**** MATERIAL PROVIDED
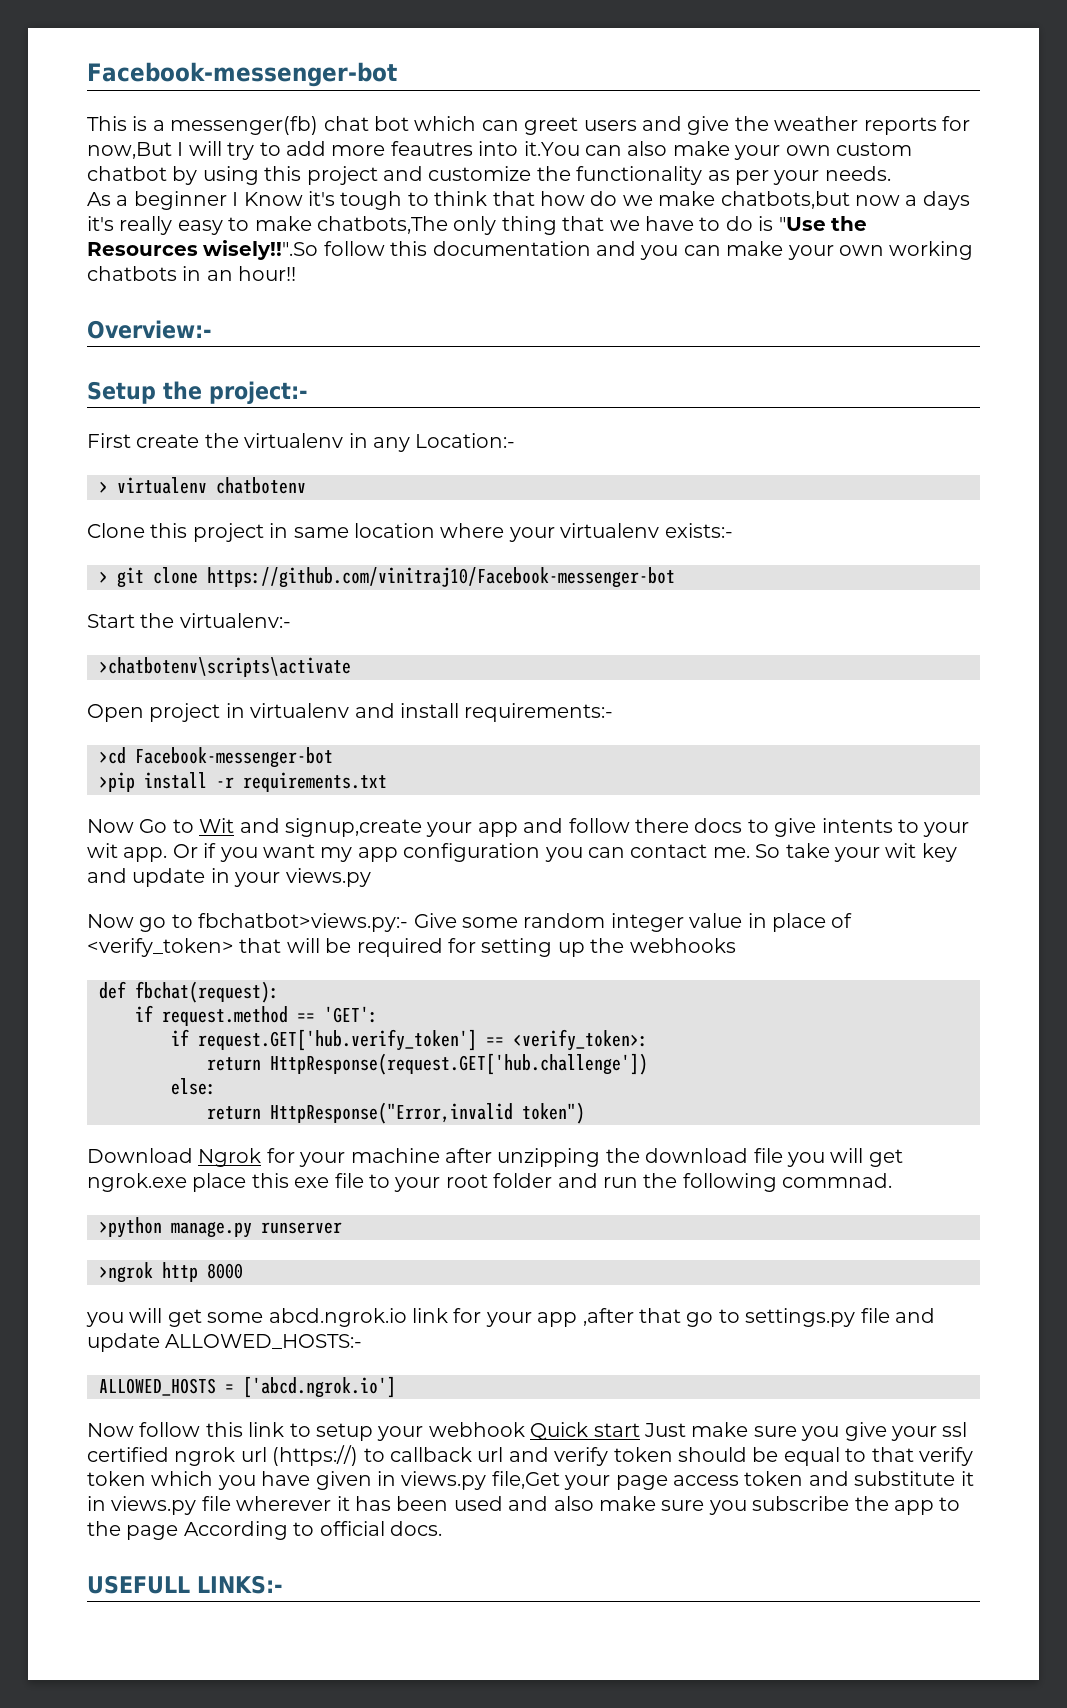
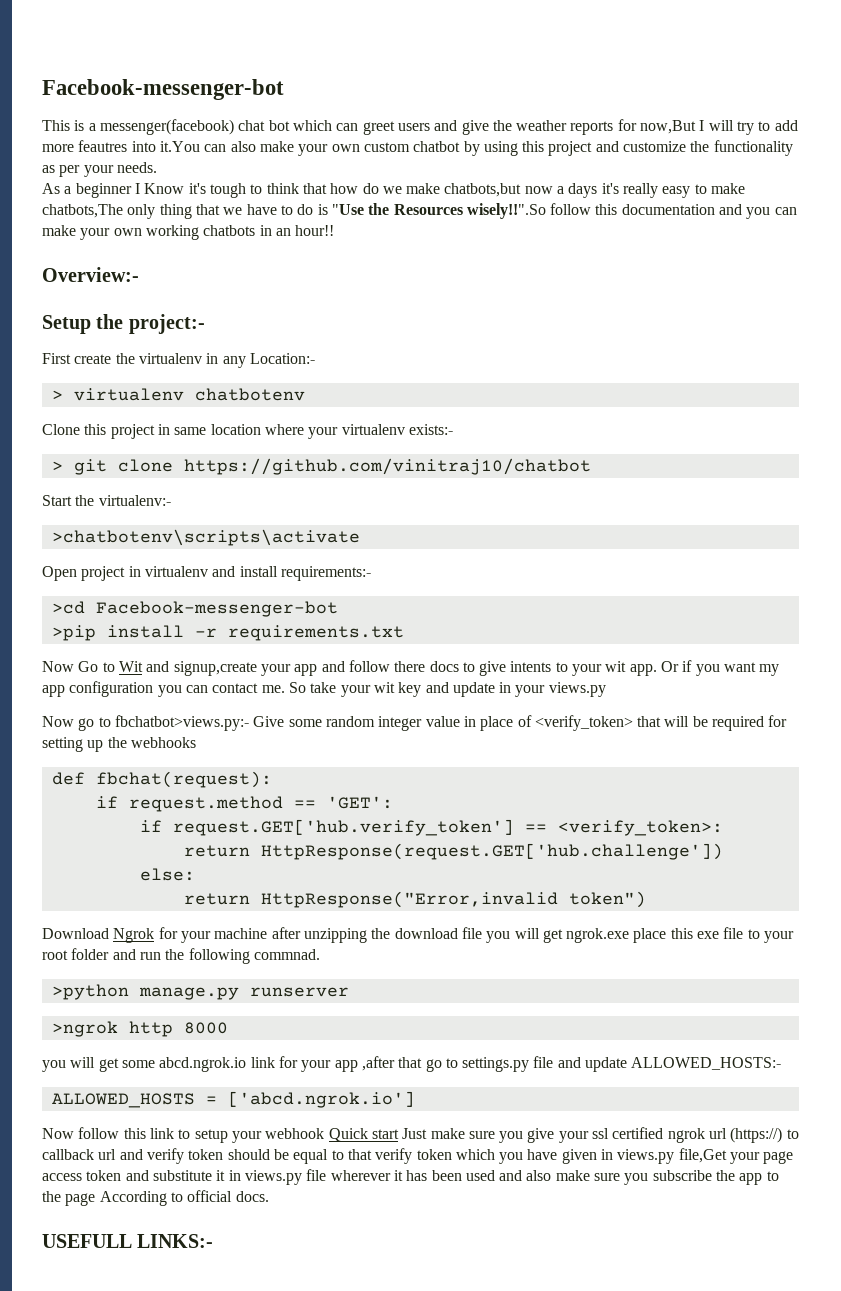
[170,116,319,135] messenger(fb) -> [99,119,234,135] messenger(facebook)
[207,567,675,588] https://github.com/vinitraj10/Facebook-messenger-bot -> [183,458,591,475] https://github.com/vinitraj10/chatbot

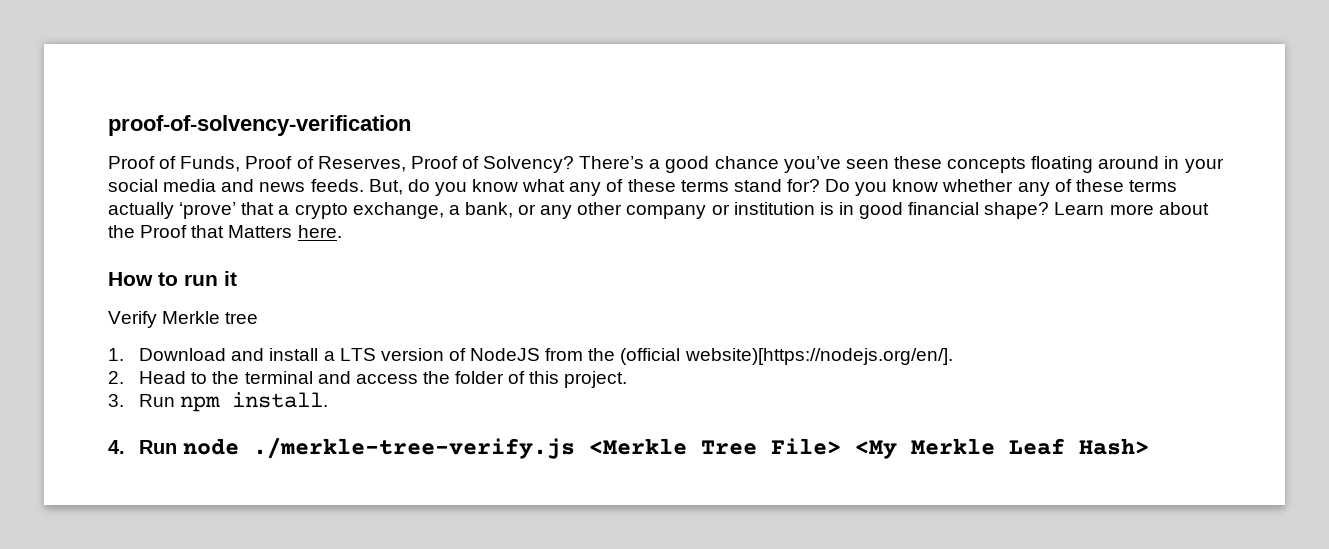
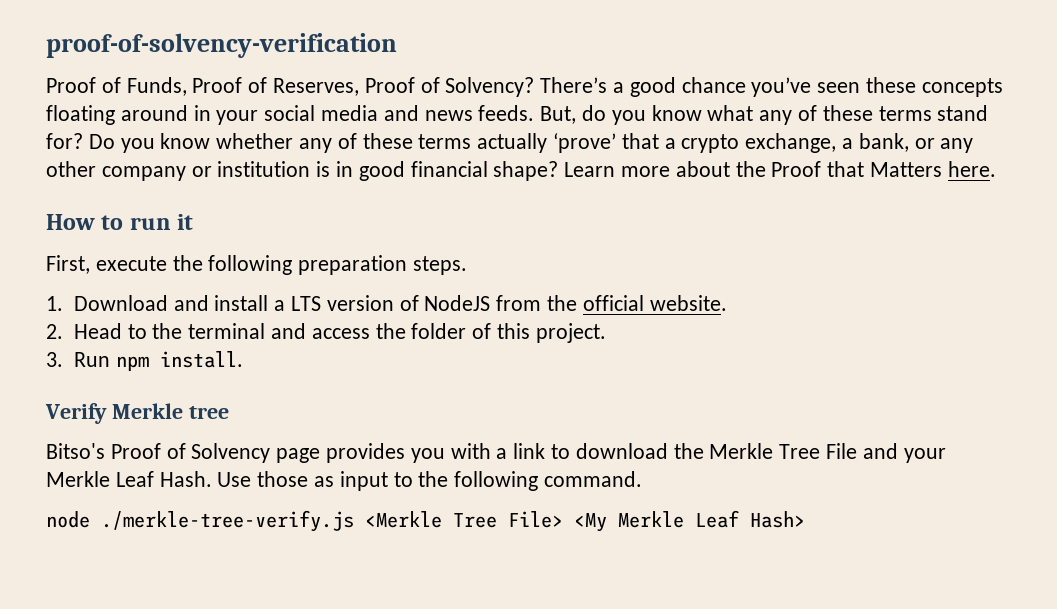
[108,311,259,328] Verify Merkle tree -> [46,255,468,275] First, execute the following preparation steps.
[620,348,953,365] (official website)[https://nodejs.org/en/]. -> [582,295,727,311] official website.
[108,440,178,454] 4. Run -> [45,403,229,424] [46,443,946,463] [46,471,643,491] Verify Merkle tree // Bitso's Proof of Solvency page provides you with a link to download the Merkle Tree File and your Merkle Leaf Hash. Use those as input to the following command. //

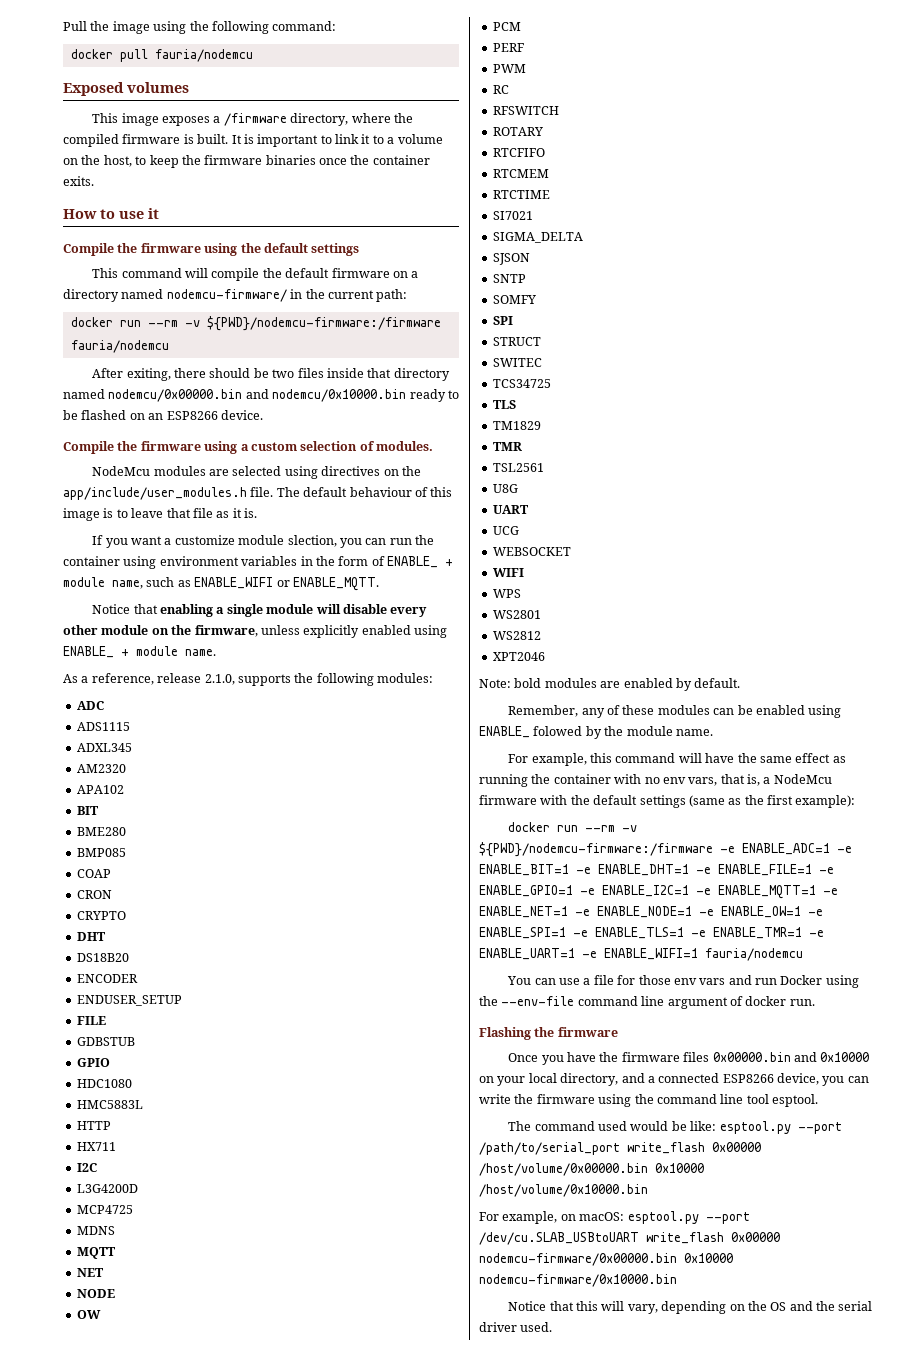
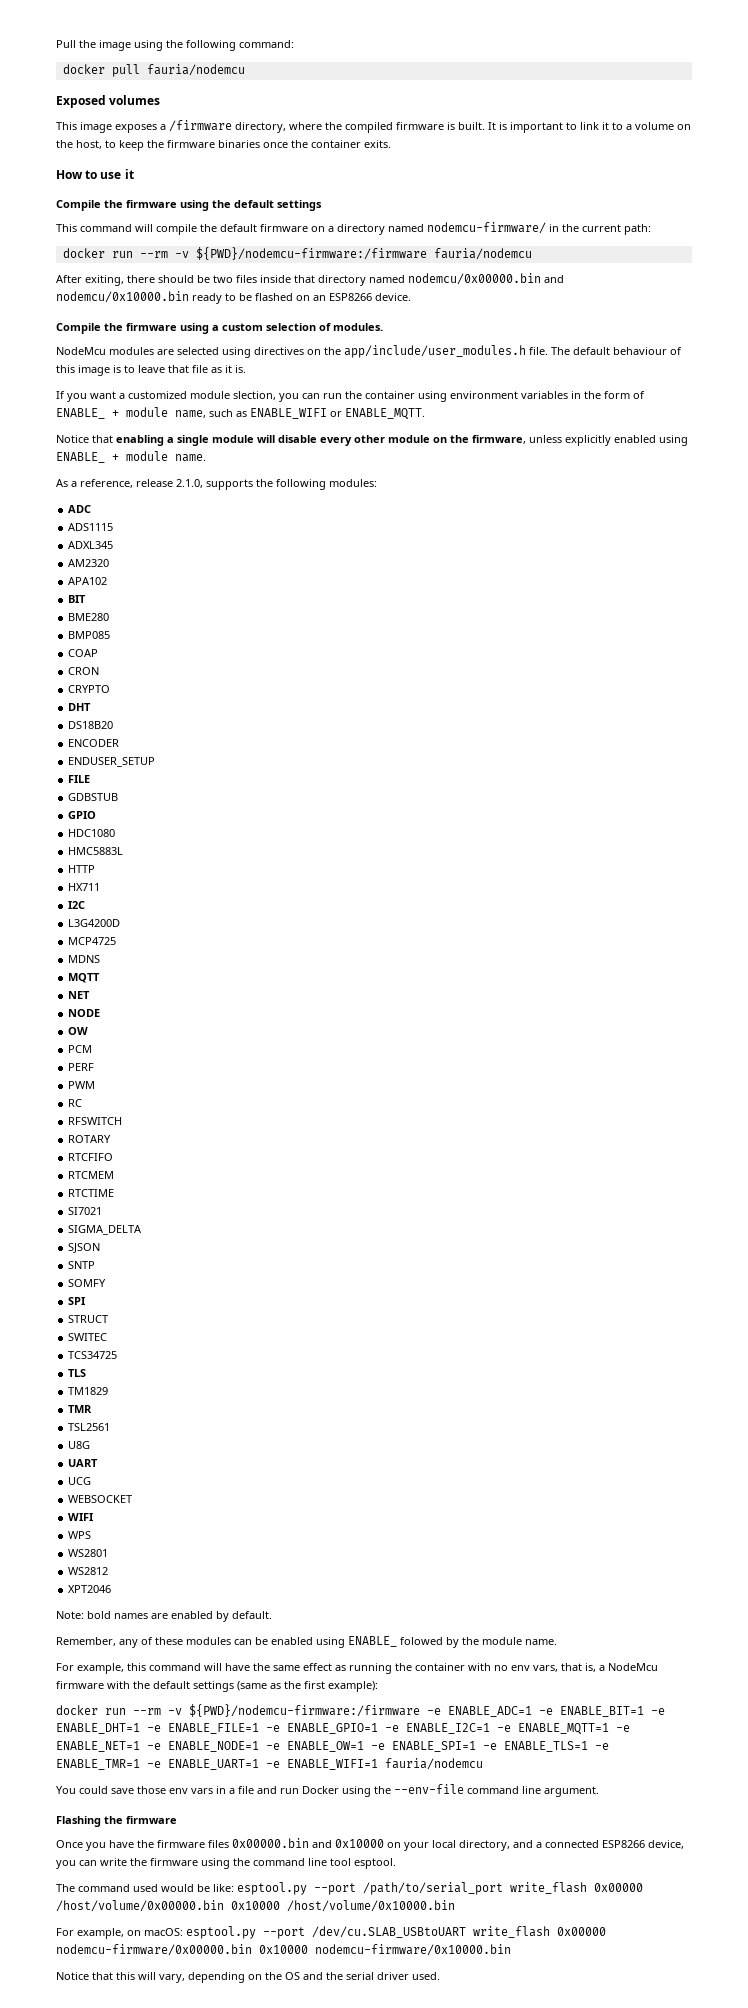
[174,535,235,545] customize -> [128,391,187,399] customized
[544,678,597,688] modules -> [114,1613,148,1619] names
[534,975,726,985] can use a file for those env vars -> [79,1786,254,1794] could save those env vars in a file
[667,996,815,1009] argument of docker run. -> [544,1786,599,1797] argument.

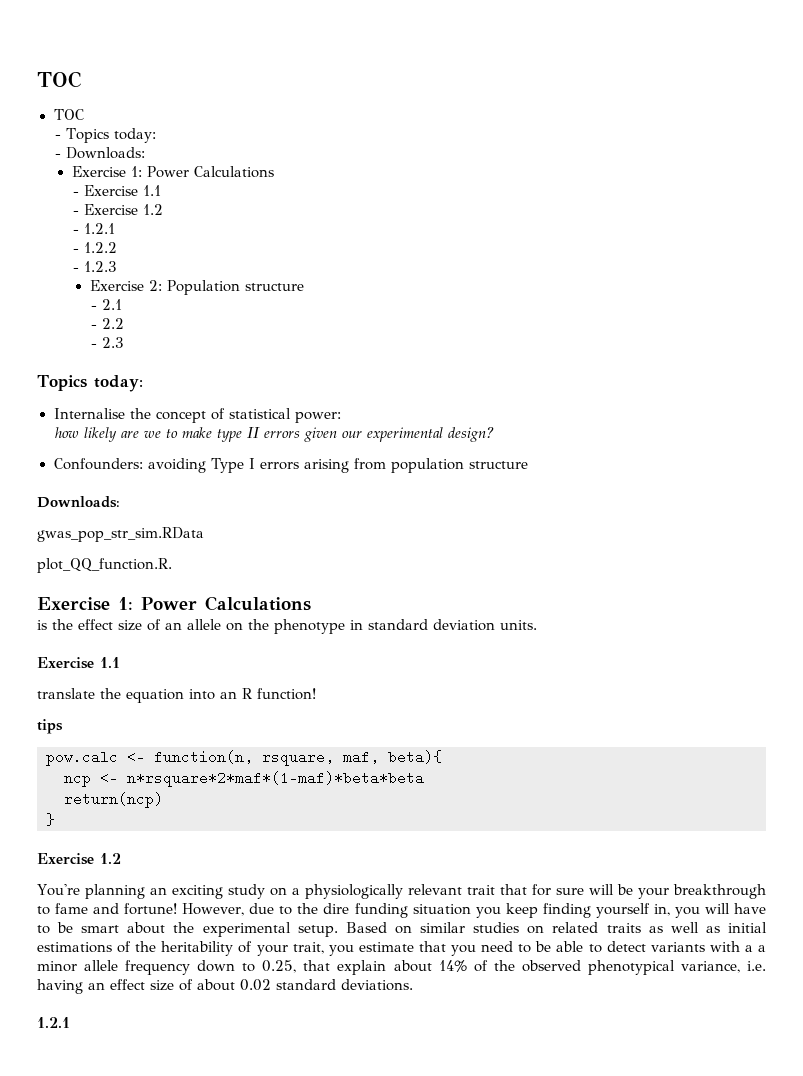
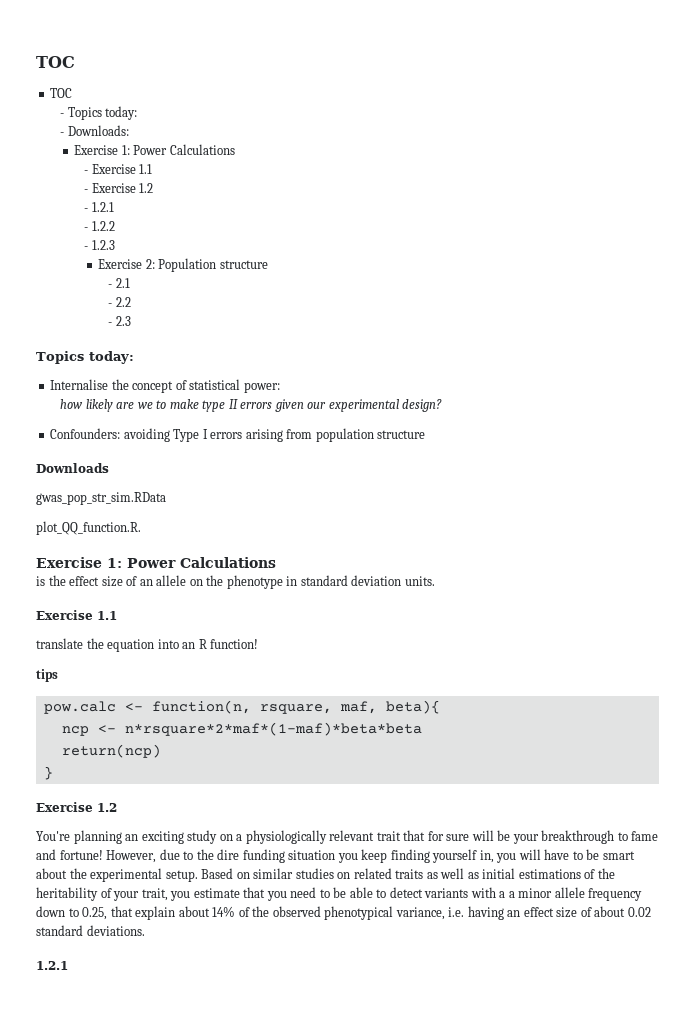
[37,496,120,508] Downloads: -> [36,463,109,473] Downloads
********
TASK TO CARRY OUT =
Would you please filter the lines above and copy every one that includes "tree"?

FINAL ANSWER =
[108,311,259,328] Verify Merkle tree -> [46,255,468,275] First, execute the following preparation steps.
[108,440,178,454] 4. Run -> [45,403,229,424] [46,443,946,463] [46,471,643,491] Verify Merkle tree // Bitso's Proof of Solvency page provides you with a link to download the Merkle Tree File and your Merkle Leaf Hash. Use those as input to the following command. //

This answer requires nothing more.